Beginning with the example of generating a sequence of $n$ binary digits, Knuth shows that generating every possible outcome is equivalent to counting from 0 to $N-1$ in binary. If we were generating a sequence of $n$ ternary digits (0, 1, or 2), this would be equivalent to counting from 0 to $N-1$ in base 3.
The method Knuth uses, and the algorithm he provides, works for the case where each digit position may have a different number of items to choose from. (In the examples above, all $n$ positions had either 2 or 3 things to choose from, but the more general approach allows us to generate, say, "all 5-digit numbers where the first three digits are odd and the last 2 digits are even, and the last digit is divisible by 4").
To do this, consider the system of $n$ independent variables as completely speciied by the $n$-tuple
$$ (a_1, a_2, \dots, a_n) $$
where $a_i$ takes on any possible vaules of independent variable from 0 to the maximum $0 \leq a_i \leq m_i$. Now this can be considered as a number in a variable radix system:
The number is $\left[ a_1, a_2, \dots, a_n \right]$
The radix is $\left[ m_1, m_2, \dots, m_n \right]$
By repeatedly adding 1 to the number $\left[ a_1, a_2, \dots, a_n \right]$, we iterate through every possible tuple $(a_1, a_2, \dots, a_n)$ and therefore through every possible combination of the independent variables.
Algorithm M (Mixed-radix generation). This algorithm visits all $n$-tuples that satisfy the number/radix expressions above, by repeatedly adding 1 to the mixed-radix number until overflow occurs. (Aux. variables $a_0$ and $m_0$ introduced for convenience only.)
M1. [Initialize.] Set $a_j \rightarrow 0$ for $0 \leq j \leq n$, set $m_0 \rightarrow 2$.
M2. [Visit.] Visit the $n$-tuple $(a_1, \dots, a_n)$. (The program that wants to examine all $n$-tulpes now does its thing.)
M3. [Prepare to add one.] Set $j \rightarrow n$.
M4. [Carry if necessary.] If $a_j = m_j - 1$, set $a_j \rightarrow 0, j \rightarrow j-1$ and repeat this step.
M5. [Increase, unless done.] If $j=0$, terminate algorithm. Otherwise set $a_j = a_j + 1$ and go back to step $M2$.
Unfortunately, this pseudocode takes some work to translate. Fortunately, that's already done in the method below.
The method below implements Algorithm M in Python to generate random sequences on a 4x4 Rubik's Cube (called the Rubik's Revenge, or RR for short).
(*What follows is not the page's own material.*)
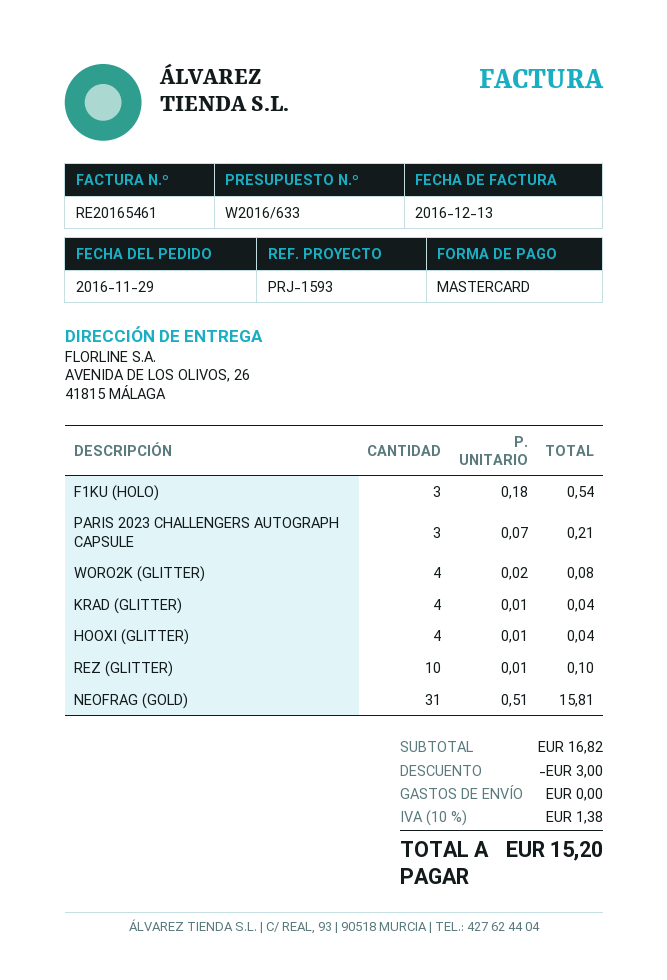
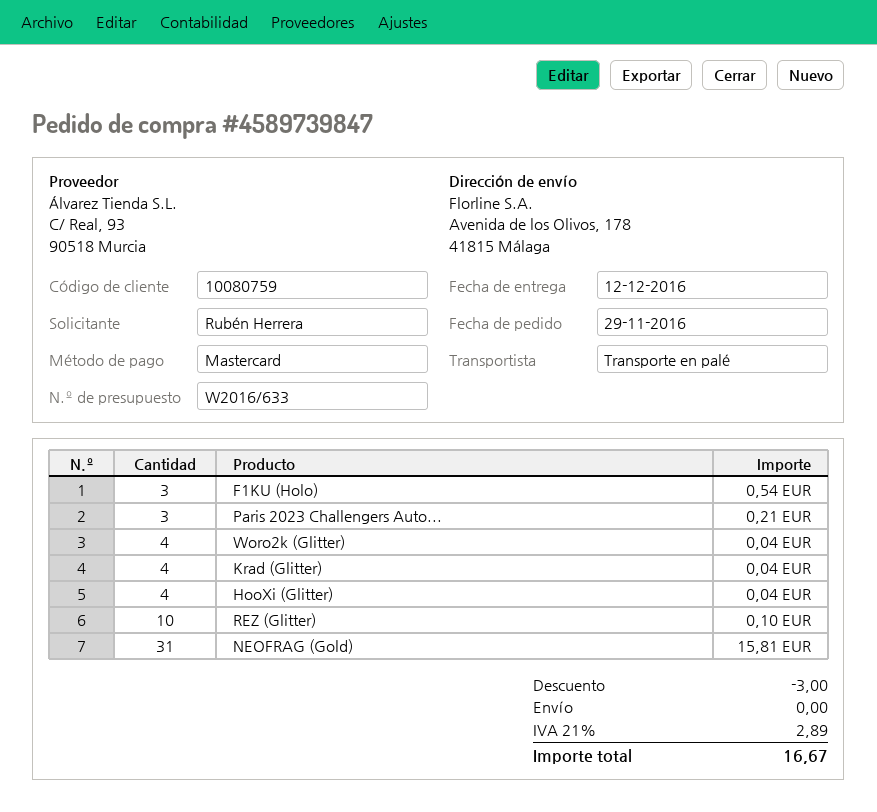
ship to: AVENIDA DE LOS OLIVOS, 26, 41815 MÁLAGA -> Avenida de los Olivos, 178, 41815 Málaga
WORO2K (GLITTER): 4 for 0.08 -> 4 for 0.04
tax: 10% = 1.38 -> 21% = 2.89
total: 15.20 -> 16.67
The RR cube has six faces that can each be rotated clockwise or counterclockwise by a single layer, denoted by the uppercase letters U, D, B, F, L, R (up, down, back, front, left, right, respectively) for clockwise rotations and U', D', B', F', L', R' for counterclockwise rotations, for 12 total moves.
However, on a 4x4 cube, we can also rotate two layers at a time. (That's the limit; moving three layers at a time is equivalent to a reversed rotation of the remaining single layer.) This type of rotation is denoted with a "w".
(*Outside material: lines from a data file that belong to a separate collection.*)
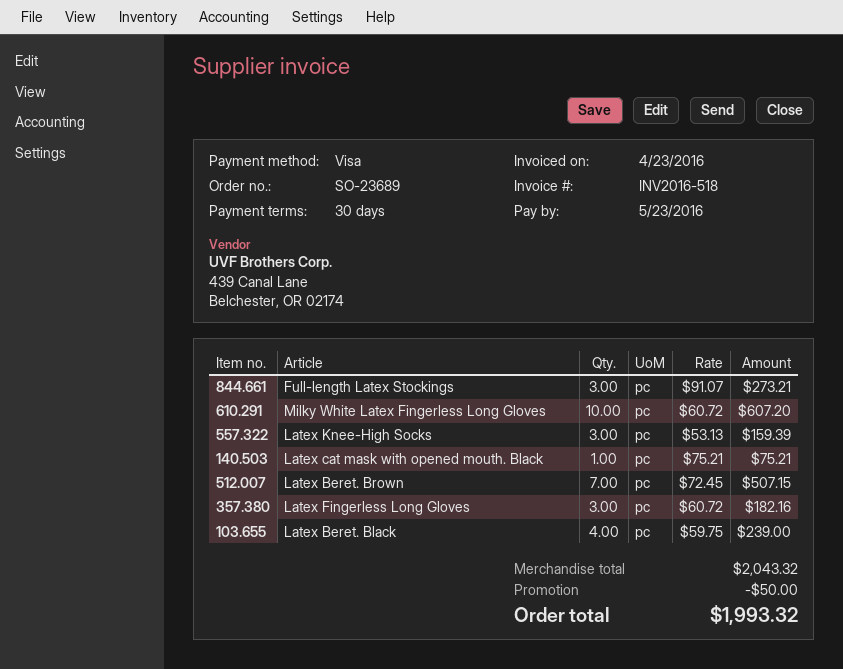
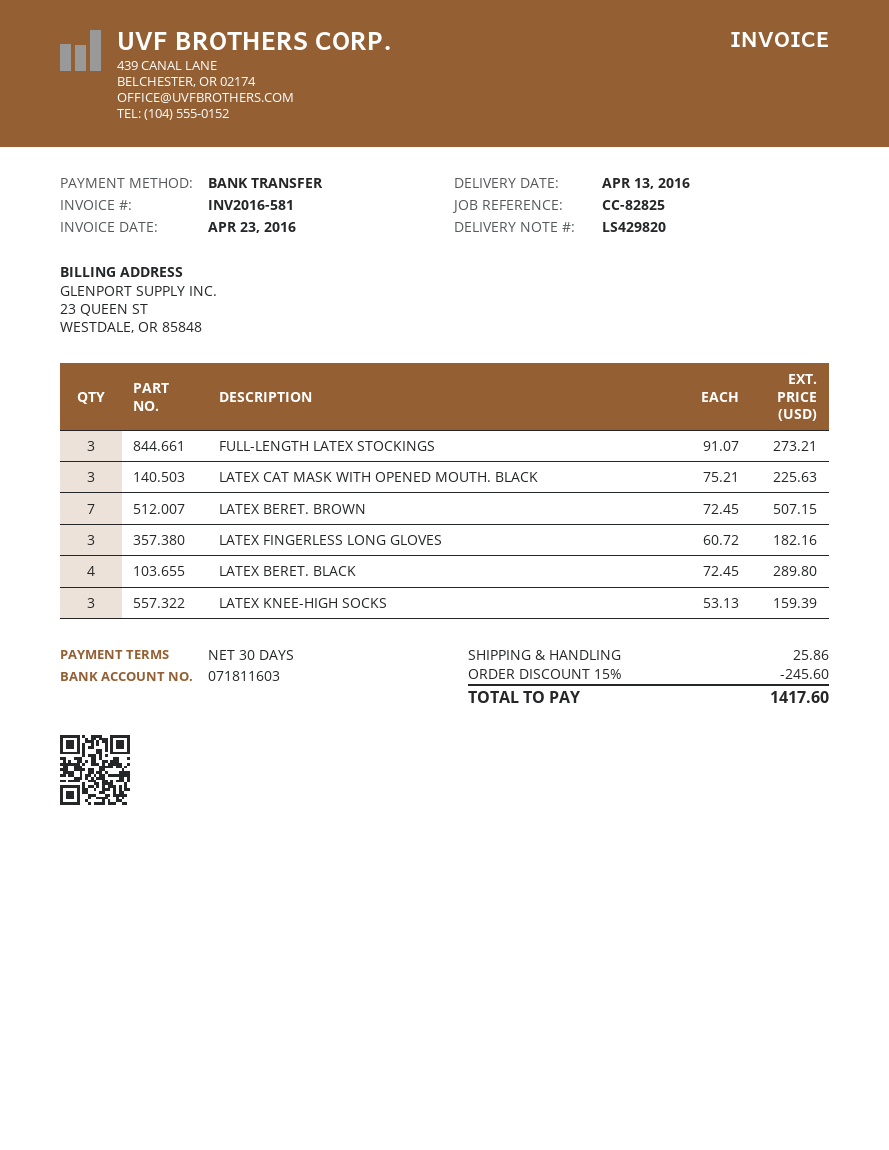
invoice number: INV2016-518 -> INV2016-581
payment method: Visa -> bank transfer
Milky White Latex Fingerless Long Gloves: 10 x 60.72 = 607.20 -> none
Latex cat mask with opened mouth. Black: 1 x 75.21 = 75.21 -> 3 x 75.21 = 225.63
Latex Beret. Black: 4 x 59.75 = 239.00 -> 4 x 72.45 = 289.80
discount: 50.00 -> 245.60
shipping: none -> 25.86
total: 1993.32 -> 1417.60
Thus, rotating the top two layers of each of the six faces clockwise is denoted Uw, Dw, Bw, Fw, Lw, Rw, and counterclockwise rotations are denoted Uw', Dw', Bw', Fw', Lw', Rw', for 12 additional moves.
We have one more type of move, which is where the second layer only is removed. This type of move is denoted with 2, and the face whose second layer is being rotated, for six moves: 2U, 2D, 2B, 2F, 2L, 2R. The prime notation denotes again a counterclockwise rotation, for an additional six moves: 2U', 2D', 2B', 2F', 2L', 2R'. This yields another 12 moves.
There are 36 total moves that can be executed on the 4x4 Rubik's Revenge cube.
def algorithm_m(n):
"""
Knuth's Algorithm M for permutation generation,
via AOCP Volume 4 Fascile 2.
This is a generator that returns permtuations
generated using the variable-radix method.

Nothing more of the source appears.